When I visited New York City last weekend, I had some particular ideas of what I thought it would be like. With a place so huge, diverse and intense, it would be hard for any of my expectations to be completely correct.
First of all, I compared it too closely with Boston. I felt like it would be a larger scale, younger version of my beloved 'Beantown'. In some ways, it was all of those things, and so much more.
It would be an understatement to say that New York City smells interesting. It opened up my smelling sense in a way I never thought possible. I keep telling myself that it's akin to a non-smoker walking into a smoke filled room for the first time. The room has all types of smoke in it, too, like cigars, pot and maybe a clove cigarette or two. It would be very overwhelming.
New York, to me, smelled like poop. Everywhere, all the time. Poop, and other excrement-like smells. Maybe it's just my smog less New Hampshire nose. I can't describe it any other way. To me, there was so much to see, so much to experience, but it was all laden with... poo. All I repeated all day long was "Oh, ew, I'm downwind... of death! Sweet poopy death!" and "BOSTON does NOT smell like THIS."
It wasn't until I was mildly buzzed with alcohol and the night was thick, the day closing to an end, that my nose finally calmed down. I got home and I was exhausted, after doing bus-chair yoga half-sleep for 5 hours... stripped down and fell into bed... but couldn't sleep because I smelled the ickyness on my skin.

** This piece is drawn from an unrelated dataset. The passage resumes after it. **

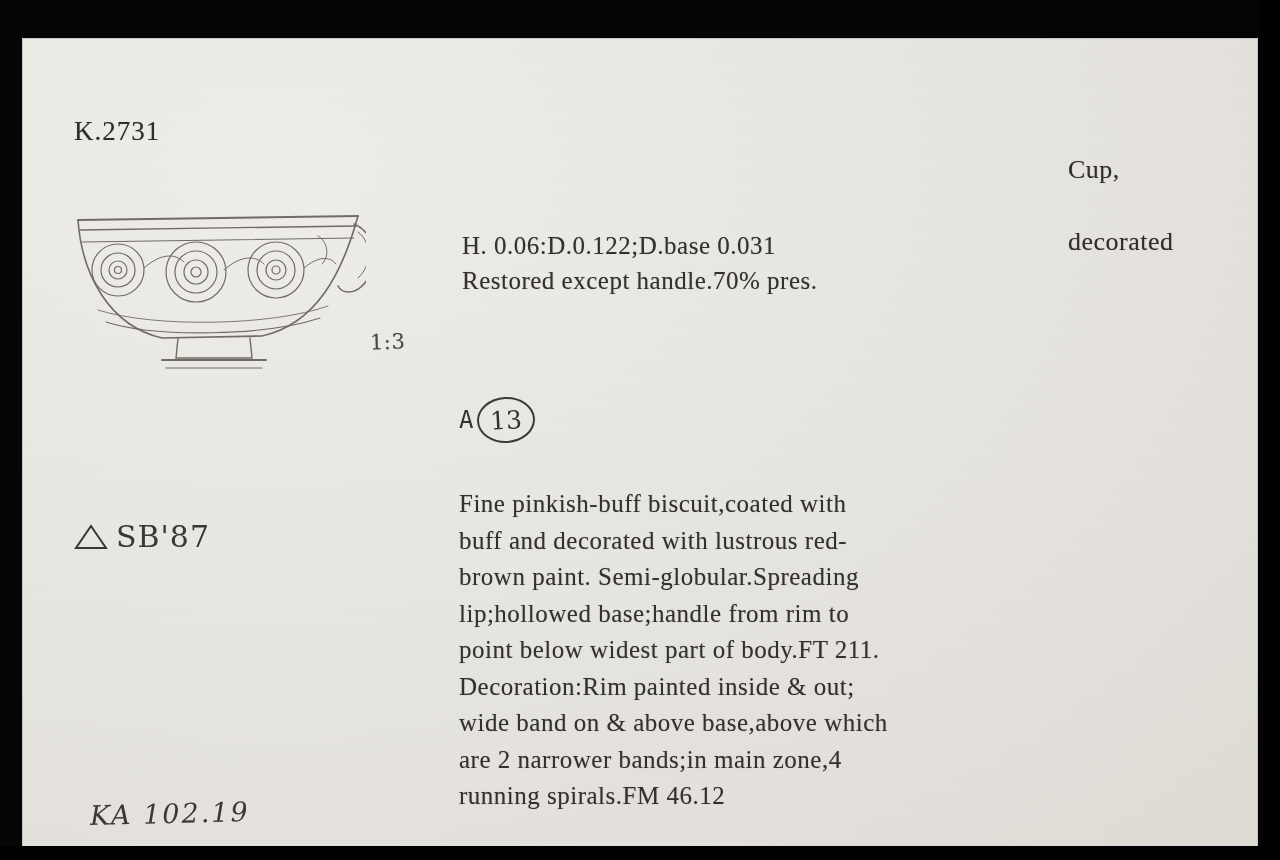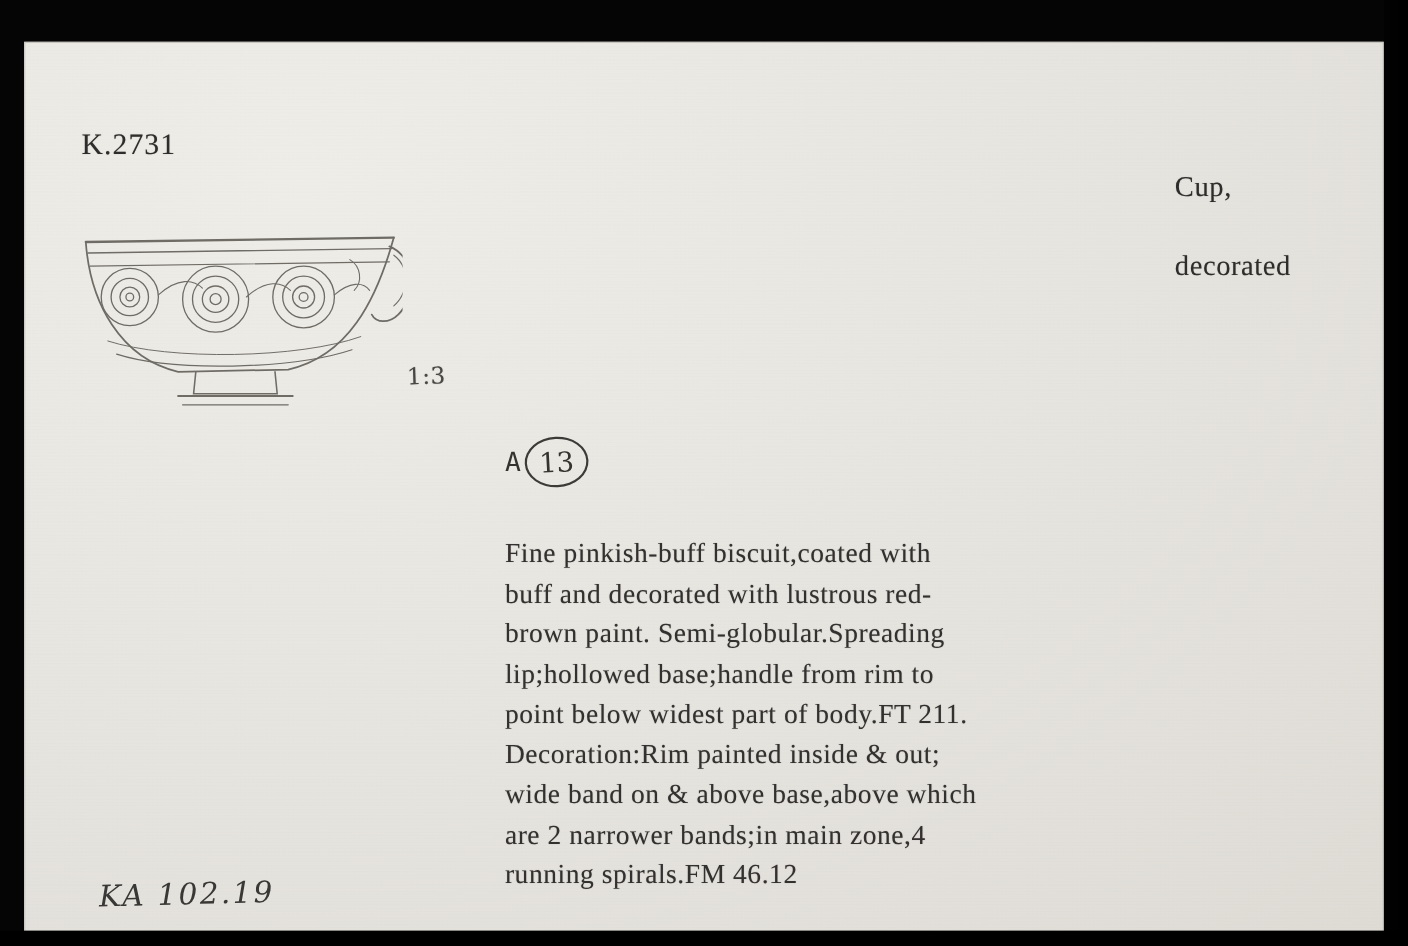"H. 0.06:D.0.122;D.base 0.031" div.t { html: none -> <div>H. 0.06:D.0.122;D.base 0.031 Restored except handle.70% pres.</div> }
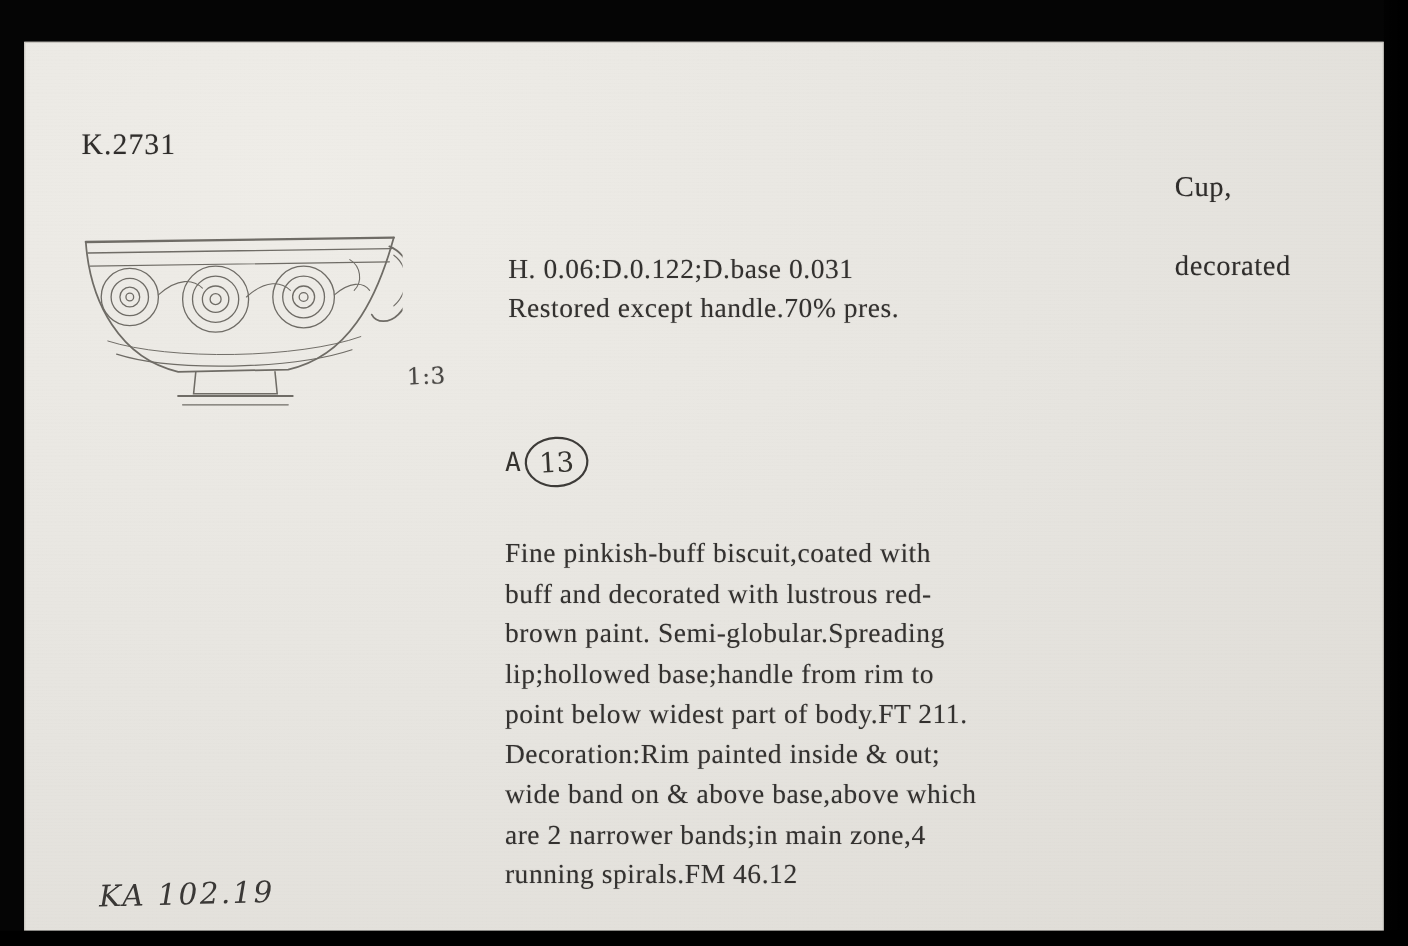"SB'87" div.hand { html: none -> <div> <svg> <path></path> </svg> <span>SB'87</span> </div> }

I am not saying that I didn't love that city. That would be a lie. It gave me a case of visual A.D.D. in the course of my day. There were so many people, so many attractions, that I never got bored for even a small moment. It felt like some crazy melting pot of ridiculously huge buildings, diverse population and a sort of 'I've got shit to do and I've got shit to do NOW' attitude. There was somebody trying to sell me something here, there and everywhere. A purse vendor LITERALLY chased me down the street. I was browsing, he began to barter with me, which I politely declined. As I was leaving, he followed me, so I ran - and he ran screaming after me. I cannot say that has ever happened to me in Boston... or anywhere on the planet, for that matter.
My favorite venture was into the futuristic technicolor Times Square, which felt like some neon dream I had years ago. Being so close to the election, we were inundated with political messages and memorabilia. I couldn't help but buy a cheap Obama T-shirt and pin. Almost bought a Mccain/Obama condom that said "EITHER WAY YOU'RE SCREWED!" In retrospect, I wish I had. But I'm trying to be optimistic.
There were bleachers in Times Square, and somebody had been filming, which I assume was some GMA thing that had ended shortly before our arrival. People were still sitting on the bleachers, as if waiting for some kind of urban pep rally, which was abstractly weird. The crowds threatened to separate me and my pals, which was always disconcerting. We had all day and were running out of stuff to actually do, since we were trying to conserve money.. but somehow we all felt like we had to move onto the NEXT THING. The crowd was pushing us to it, whatever it was. So from Times Square, we were pushed to Central Park.
I only saw about 1/100th of that behemoth of a park, but it was an autumn masterpiece. It felt like it wasn't actually a park, but an exhibit of all parks. It had moats, ponds, streams. Giant rocks to climb, fields to lay out on, random paths to follow, statues upon statues, etc, etc. There was some big race going on, which was followed by fireworks. We couldn't find an end to it, and when we eventually got out of it, I half expected Central Park to find a way to suck us back in, like some episode of the Twilight Zone [[YOU'LL NEVER ESCAPE!! YOU THOUGHT YOU WERE JUST VI STING!!]]
Eventually we circled back to Rockefeller Center, where we were to end our journey. We had dinner at the awesomest restaurant/bar that I have EVER been to. It was a haunted house themed eatery where all of the waitstaff dressed in costume and heckled you. When we entered the restaurant, they closed the door behind us and in front of us, locking us in complete darkness. This guy started screaming and saying crazy indecipherable stuff. Then the door opened and we walked into the dark and gloomy atmosphere.
All the waiters had parts in this giant, three tiered play with animated statues which actually talked to you. Some of them were obviously prerecorded, like the Bugaboo Creek talking heads, and some had people talking into them. Heckling the diners. Trying to hook one girl up with some guy.
There were several people they employed to walk around and smile creepy unbreakable smiles. Others would listen to conversation and jump in. For instance, I was talking to Rob about someone biting something, and this waiter walked up to me and yelled "BITE??! DO YOU BITE??!".. so I played along.. and so did he. He bit me. Which I have a picture of. It was crazy, but fun crazy.
The Jeckyl & Hyde bar was, hands down, my favorite experience of New York City. It was sort of like dinner theater, and somewhat affordable for NY standards. I went home a bit overwhelmed, but at least had been laughing on the way back to the bus. I would definitely go back there and bring more of my friends/family.
I think I will have to go back to NYC again, at some point, and feel it out again. Maybe in the summer next year. I know I would LOVE to bar-hop there. It's a gorgeous city at night.